De nombreux dissidents, promoteurs de la manifestation et journalistes indépendants disaient être bloqués chez eux par les forces de l’ordre. Plusieurs d’entre eux ont raconté avoir subi des actes de répudiation – ces rassemblements d’habitants utilisés depuis des décennies pour invectiver les dissidents – ou avoir l’Internet coupé.
Crise économique
« Si on ne me laisse pas sortir aujourd’hui, je le ferai demain, encore plus convaincue et décidée », a promis via Twitter Saily Gonzalez, qui appelait à manifester à Santa Clara (centre) mais n’a pu sortir de chez elle.
Le dramaturge Yunior Garcia, 39 ans, fondateur de Archipiélago et fer de lance d’une nouvelle génération de dissidents stimulée par l’essor des réseaux sociaux, était aussi empêché de sortir de chez lui lundi par des agents en civil, a constaté une journaliste de l’Agence France-Presse. La veille, son projet de défiler en solitaire, une rose blanche à la main, avait été stoppé par la présence des forces de l’ordre autour de son immeuble.
L’appel à manifester survenait quatre mois après les manifestations spontanées et historiques du 11 juillet, qui ont fait un mort et des dizaines de blessés. Sur les 1 270 personnes arrêtées, 658 restent emprisonnées, selon l’ONG Cubalex, les médias indépendants cubains évoquant des peines requises allant jusqu’à trente ans de prison.
Le pays vit sa pire crise économique en près de trente ans, avec de fortes pénuries d’aliments et de médicaments. Le mécontentement social est grandissant et la confrontation est au plus haut entre défenseurs et critiques du gouvernement.
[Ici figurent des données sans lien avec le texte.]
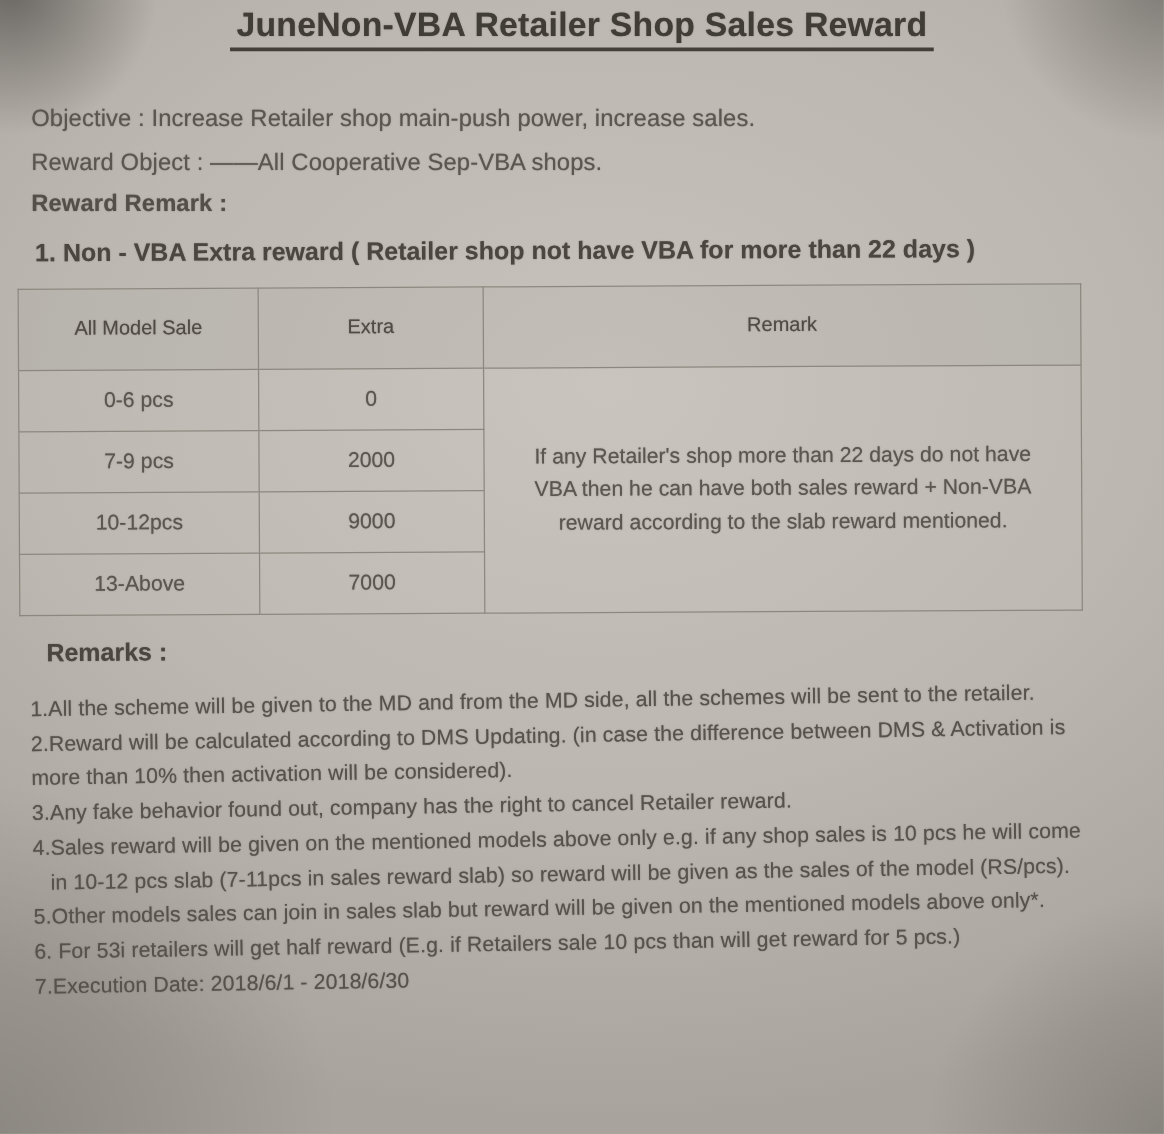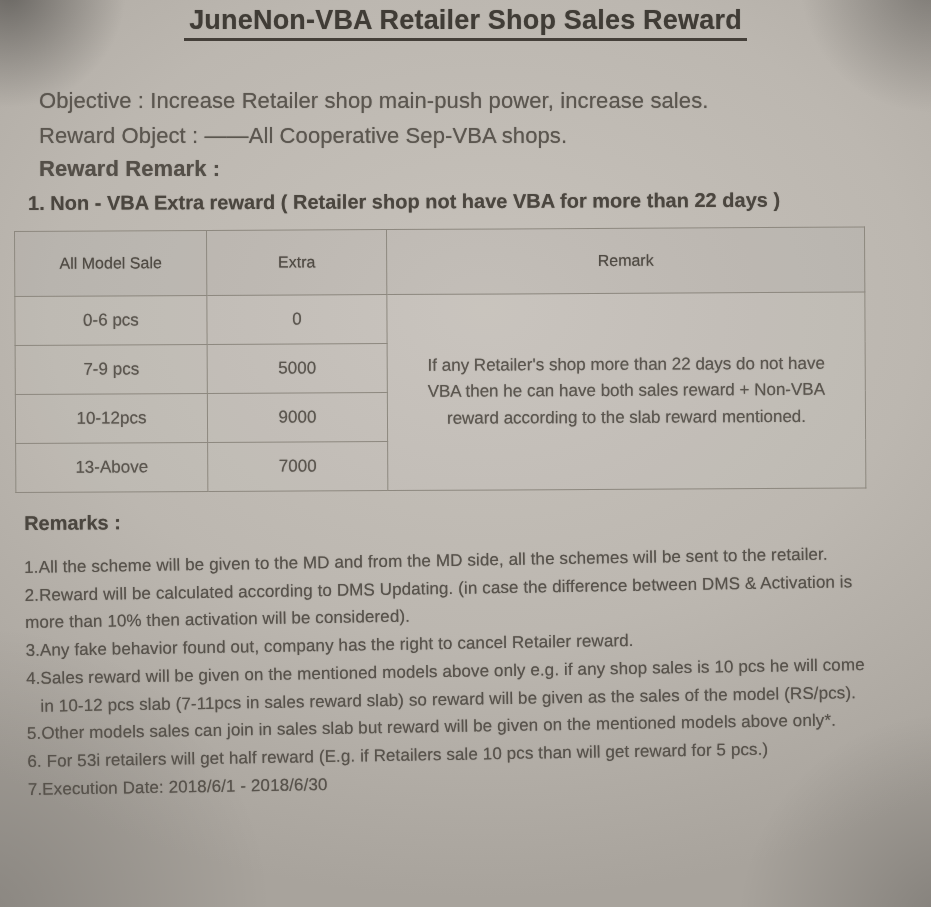--- a/index.html
+++ b/index.html
@@ -24,21 +24,21 @@
     position: absolute; top: 5px; left: 0; width: 931px; text-align: center;
   }
   .title-text {
     display: inline-block;
     font-size: 27px; font-weight: 700; letter-spacing: 0.2px;
     color: #403c36;
     border-bottom: 3px solid #443f39;
     padding: 0 5px 2px 5px;
   }
 
-  .line { position: absolute; left: 39px; font-size: 22px; color: #5b564f; letter-spacing: 0.1px; }
+  .line { position: absolute; left: 25px; font-size: 19px; color: #5b564f; letter-spacing: 0.1px; }
   .line.obj   { top: 66px; }
   .line.robj  { top: 101px; }
   .line.rules { top: 134px; font-weight: 600; color: #544f48; }
 
   .sec-heading {
     position: absolute; top: 192px; left: 28px; width: 895px;
     font-size: 20px; font-weight: 700; color: #4b463f;
     transform: rotate(-0.25deg); transform-origin: left top;
   }
 
@@ -63,21 +63,21 @@
   table.reward-table tbody td {
     height: 46px; text-align: center; vertical-align: middle;
     font-size: 17px; color: #5b564f;
   }
   td.remark-cell {
     font-size: 15.5px; line-height: 1.55; color: #5a5550;
     padding: 0 28px; text-align: center;
   }
 
   .remarks-heading {
-    position: absolute; top: 512px; left: 24px;
+    position: absolute; top: 512px; left: 37px;
     font-size: 20px; font-weight: 700; color: #4b463f;
     transform: rotate(-0.4deg); transform-origin: left top;
   }
   .remarks-list {
     position: absolute; top: 554px; left: 24px; width: 856px;
     transform: rotate(-0.95deg); transform-origin: left top;
   }
   .remark-item {
     margin: 0; font-size: 17px; line-height: 1.63; color: #57524b;
     letter-spacing: 0.1px;
@@ -116,21 +116,21 @@
         </tr>
       </thead>
       <tbody>
         <tr>
           <td class="soft">0-6 pcs</td>
           <td class="soft">0</td>
           <td class="remark-cell soft" rowspan="4">If any Retailer's shop more than 22 days do not have VBA then he can have both sales reward + Non-VBA reward according to the slab reward mentioned.</td>
         </tr>
         <tr>
           <td class="soft">7-9 pcs</td>
-          <td class="soft">5000</td>
+          <td class="soft">2000</td>
         </tr>
         <tr>
           <td class="soft">10-12pcs</td>
           <td class="soft">9000</td>
         </tr>
         <tr>
           <td class="soft">13-Above</td>
           <td class="soft">7000</td>
         </tr>
       </tbody>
Lundi, la France avait demandé au gouvernement de « garantir le droit de la population cubaine à se réunir et à manifester pacifiquement ». La veille, le secrétaire d’Etat américain Antony Blinken l’avait lui appelé « à respecter les droits des Cubains, en les laissant se rassembler de manière pacifique ». De son côté, le président mexicain Andrés Manuel Lopez Obrador a exprimé son admiration pour l’« arrogance » de Cuba, pays « libre et indépendant ».